FOR Sue, the experience of giving evidence against the man who had raped her was deeply humiliating.
 
She decided to report the incident, two weeks after it happened, on learning from a friend, who also knew her attacker, that he had a previous conviction for rape.
 
At the trial she felt that the defence was trying to discredit her by questioning her motives and asking how much she had drunk that night. “They were trying to put something across to the jury about my character, about why I shouldn’t be believed,” she said.
 
Sue, 40, had been drinking heavily at a friend’s party on the night that she was raped by an acquaintance, and was wearing a revealing dress. After the party she shared a taxi home with the man, who insisted on seeing her to her door and, despite her protests, coming in for a cup of tea. “I was very drunk.
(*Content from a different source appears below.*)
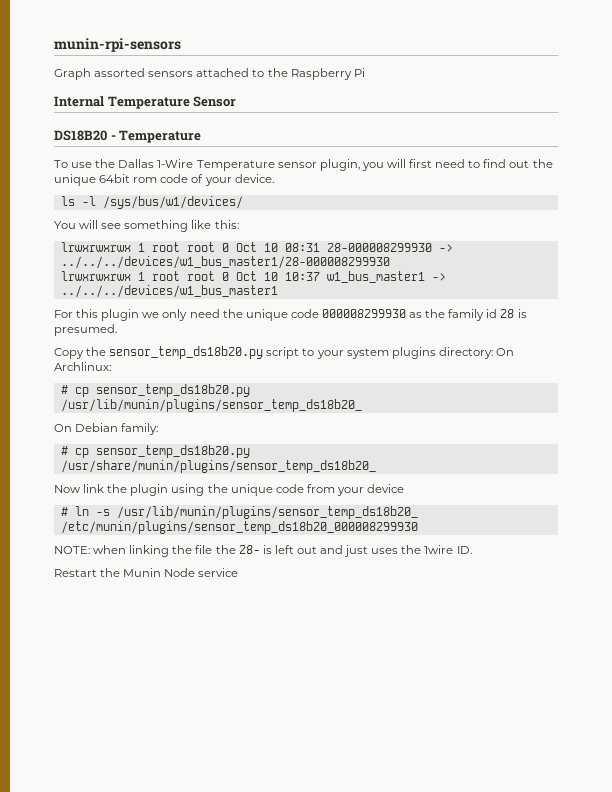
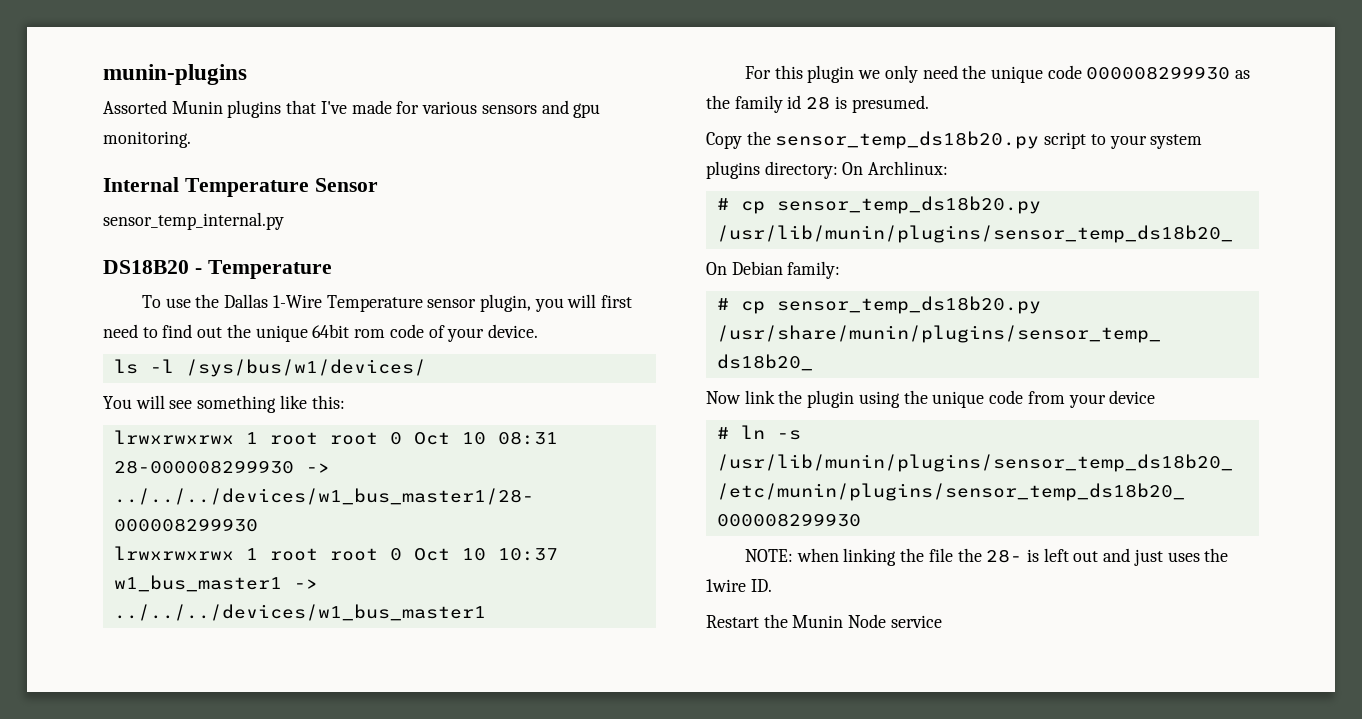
[54,38,181,52] [54,68,365,80] munin-rpi-sensors // Graph assorted sensors attached to the Raspberry Pi -> [103,64,247,85] [103,100,601,118] [103,131,191,148] munin-plugins // Assorted Munin plugins that I've made for various sensors and gpu monitoring.
(237, 101) none -> [103,212,284,230] // sensor_temp_internal.py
I was unconscious when the attack happened and I woke up to find myself being raped on my couch in the early hours of the morning,” she said.
 
The case was thrown out before any other witnesses were called because the judge felt that she was an unreliable witness. “The process of being in court, being the only person to take the stand, being told you were an unreliable witness, was completely humiliating,” she said. “You also think it’s all been for nothing because he’s still on the streets.
 
“The one thing I would say to women is: don’t allow yourself to be vulnerable and alone with someone who’s not your boyfriend or your best mate.”
 
Leanne decided not to report being raped because she felt that she would be judged. The 41-year-old mother, who was raped by someone she had considered a friend, said: “I knew that no one would believe me. I felt it was my fault. It took me months to accept that he had made that decision to do that to me.”